Analytical balance calculates weights based on the force required to balance the mass of a sample rather than utilizing actual masses. They produce a force to balance the sample using an electromagnet, then output the result by measuring the force required.  A transparent enclosure with doors surrounds the measurement pan of an analytical balance (0.1 mg or greater), blocking external influences. As a result, dust does not collect, and air currents in the room do not affect the weighing performance.

Parts of Analytical Balance with Functions

Analytical Balance  Parts
Figure: Analytical Balance Parts.
  • Balance plate (Pan)- A container to bold the sample material for mass measurement.
  • Weights- It enables the calibration of analytical scales.
  • Power button (on/off button)- It is used to activate or deactivate the balance. 
  • ‘Re-zero’ or ‘Tare’ button- It is used to rebalance the system and bring it back to neutral (zero)
  • ‘Mode’ button- It is used to configure the measurement conversion system such that the conversion system can be changed as necessary.
  • Draft shields- These are incorporated into the design of analytical balances to offer protection from outside factors such as air flows and dust that could compromise precision.
  • Level adjustment feet- These enable the balance to be brought to the reference position. These are movable legs. The leveling bubble, spirit level, or plumb bob determines the reference position.
  • Level indicator- It checks the balance in level.
  • Display panel- It displays various information such as results, errors, information for function settings, and function in progress.

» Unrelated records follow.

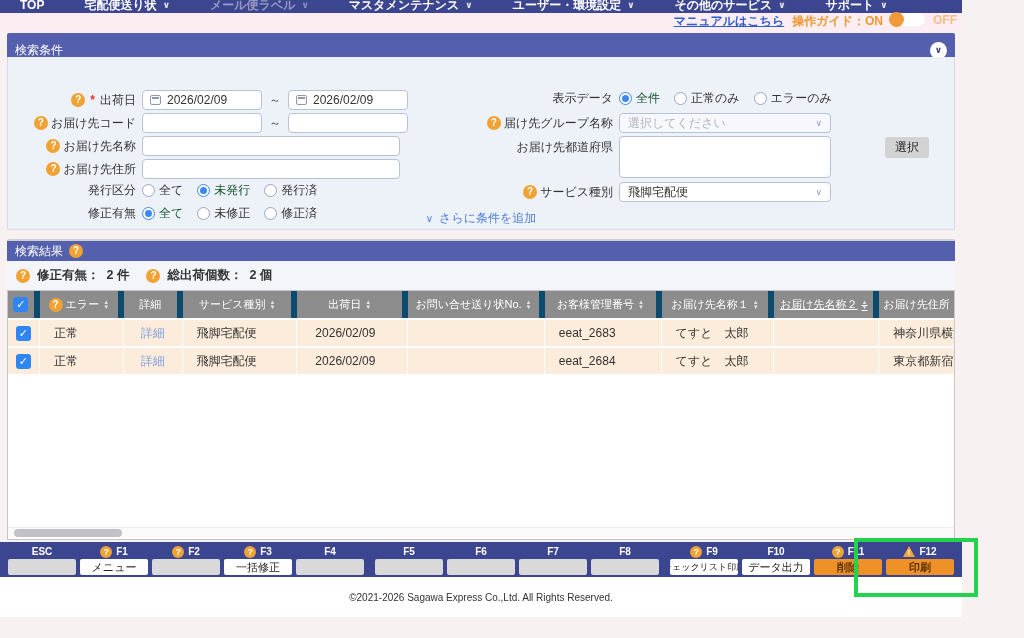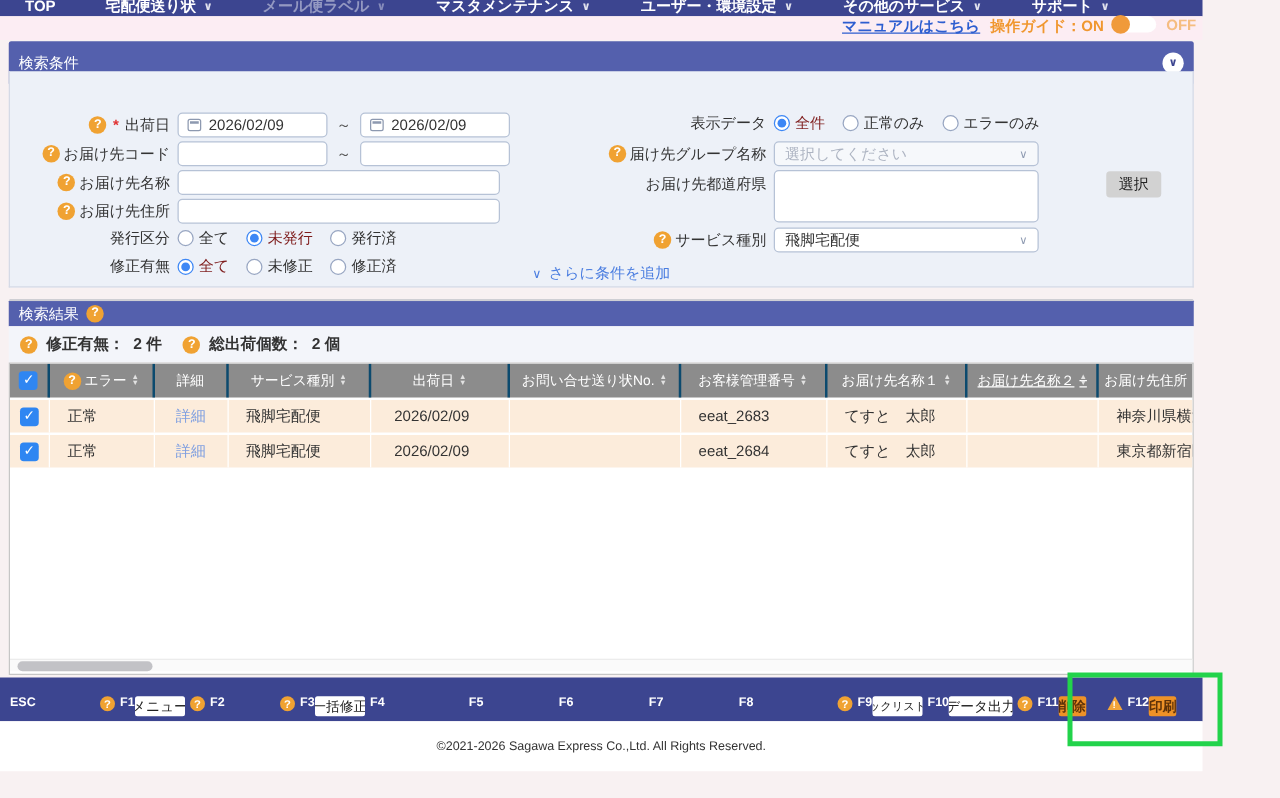--- a/index.html
+++ b/index.html
@@ -62,7 +62,7 @@
   .radio.on { border-color:#3d87f5; }
   .radio.on::after { content:""; position:absolute; left:2px; top:2px; right:2px; bottom:2px; border-radius:50%; background:#3d87f5; }
   .ritem { display:flex; align-items:center; gap:4px; margin-right:14px; }
-  .rlbl.selblue { color:#7f1d1d; }
+  .rlbl.selblue { color:#14532d; }
   .btnrow { position:absolute; right:52px; top:126px; display:flex; align-items:center; gap:9px; }
   .clear-btn { background:#d9d9d9; border:none; border-radius:3px; height:24px; padding:0 14px;
                font-size:12px; color:#222; cursor:pointer; font-family:inherit; }

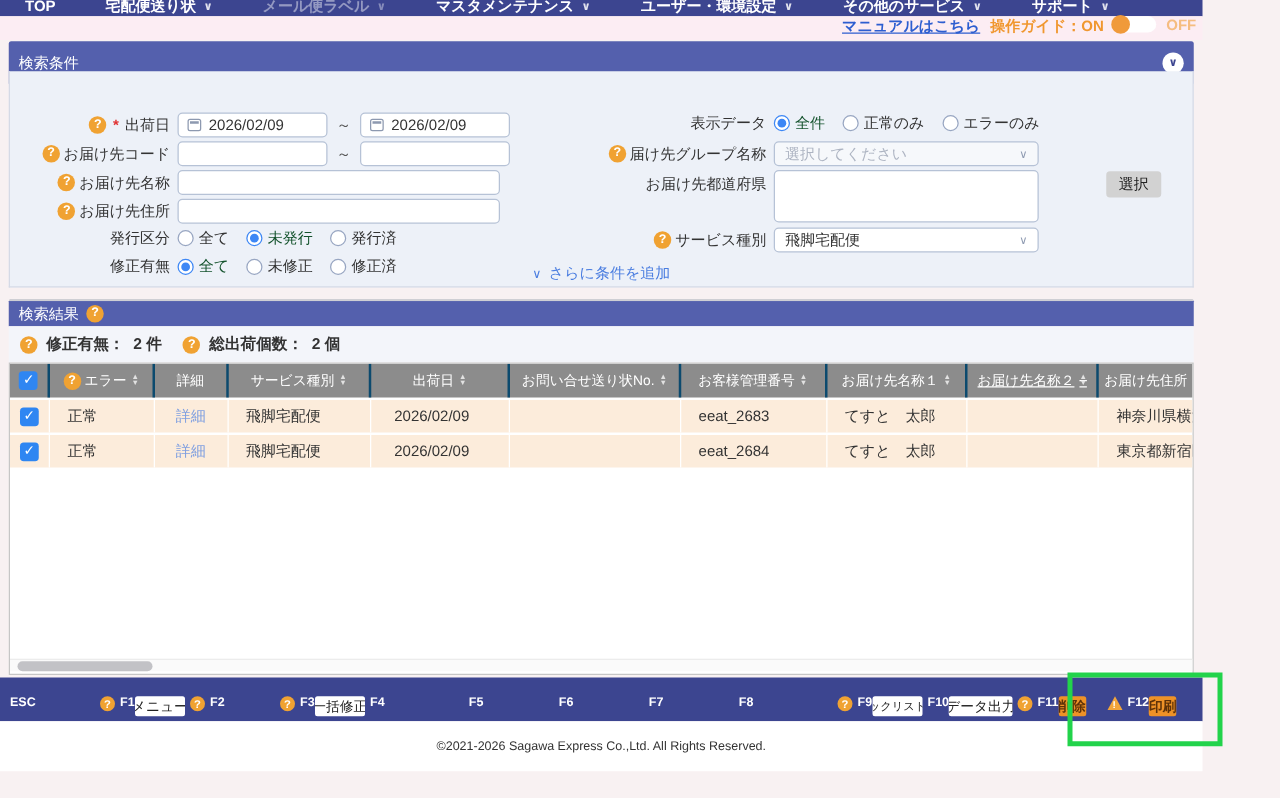--- a/index.html
+++ b/index.html
@@ -79,7 +79,7 @@
   .table-wrap { position:absolute; left:7px; top:290px; width:948px; height:250px; background:#fff;
                 border:1px solid #c6c6c6; overflow:hidden; }
   .thead { display:flex; height:27px; background:#8c8c8c; color:#fff; font-size:11px; }
-  .th { display:flex; align-items:center; justify-content:center; border-right:2px solid #0c4a6e;
+  .th { display:flex; align-items:center; justify-content:center; border-right:6px solid #0c4a6e;
         overflow:hidden; white-space:nowrap; cursor:pointer; }
   .sort { display:inline-flex; flex-direction:column; margin-left:4px; font-size:6px; line-height:5px; color:#e2e2e2; }
   .sort::before { content:"▲"; } .sort::after { content:"▼"; }

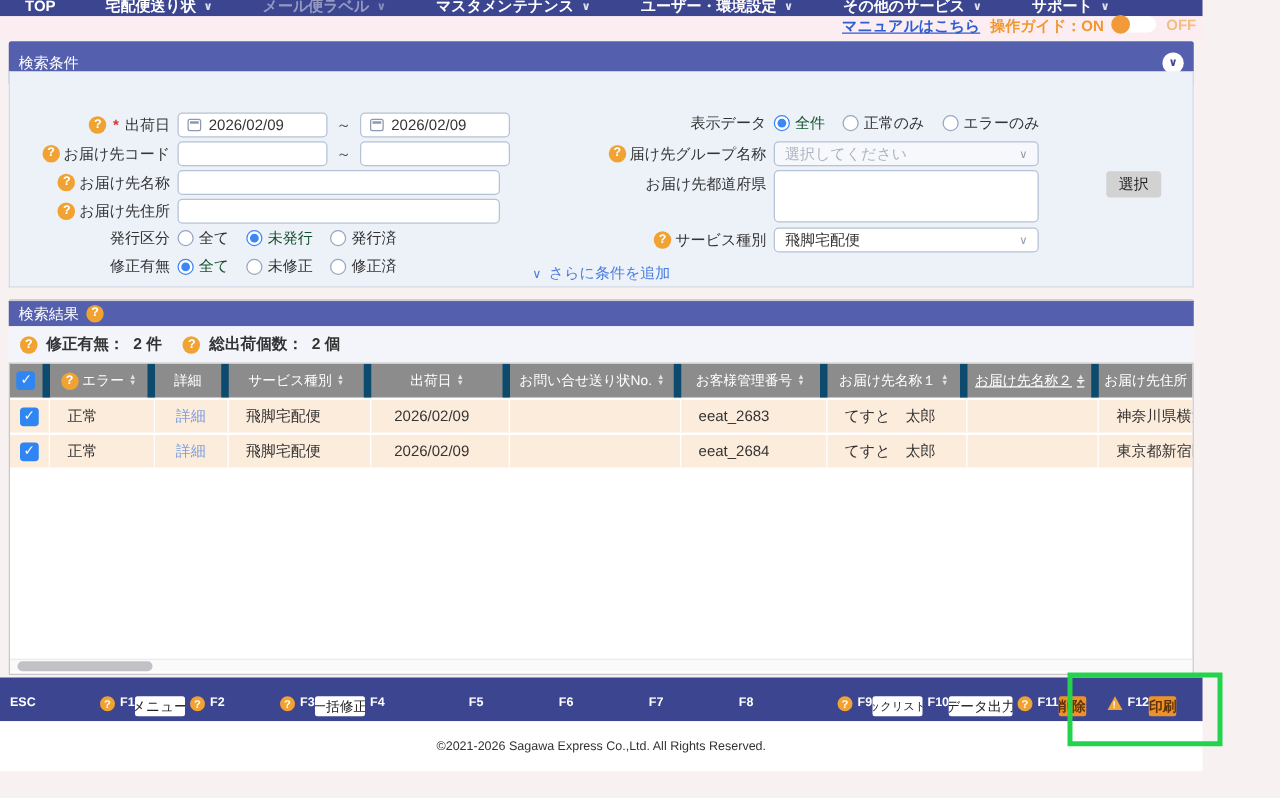--- a/index.html
+++ b/index.html
@@ -98,7 +98,7 @@
   
   .fnbar { position:absolute; left:0; top:542px; width:962px; height:35px; background:#3c4590;
            display:flex; gap:4px; padding:3px 8px 0; }
-  .fcell { flex:1; display:flex; flex-direction:row; min-width:0;margin-top:11px; }
+  .fcell { flex:1; display:flex; flex-direction:column; min-width:0; }
   .fcell.gapL { margin-left:7px; }
   .flabel { height:13px; display:flex; align-items:center; justify-content:center; gap:4px;
             font-size:10px; font-weight:700; color:#fff; }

Weighing Procedure of an Analytical Balance

1. Select a proper location

Several external environmental factors influence the measurement. Hence, it’s necessary to carry out the weighing procedures in a suitable location.

  1. Choose a stable and horizontal location free from external disturbances.
  2. Avoid direct sunlight and make sure there are no extreme temperature changes.
  3. Refrain from touching magnetic or magnetic field-generating objects or equipment.
  4. The environment should be as dust-free as possible.
  5. Steer clear of air currents produced by ventilators, air conditioners, open doors, and windows.

2. Leveling the analytical balance

  1. Repeatable measurements and precise findings require precise horizontal positioning.
  2. The analytical balance must be leveled to account for any slight deviations or tilts at this site.
  3. Until the air bubble in the indicator is in the center, the analytical balance’s leveling feet should be adjusted.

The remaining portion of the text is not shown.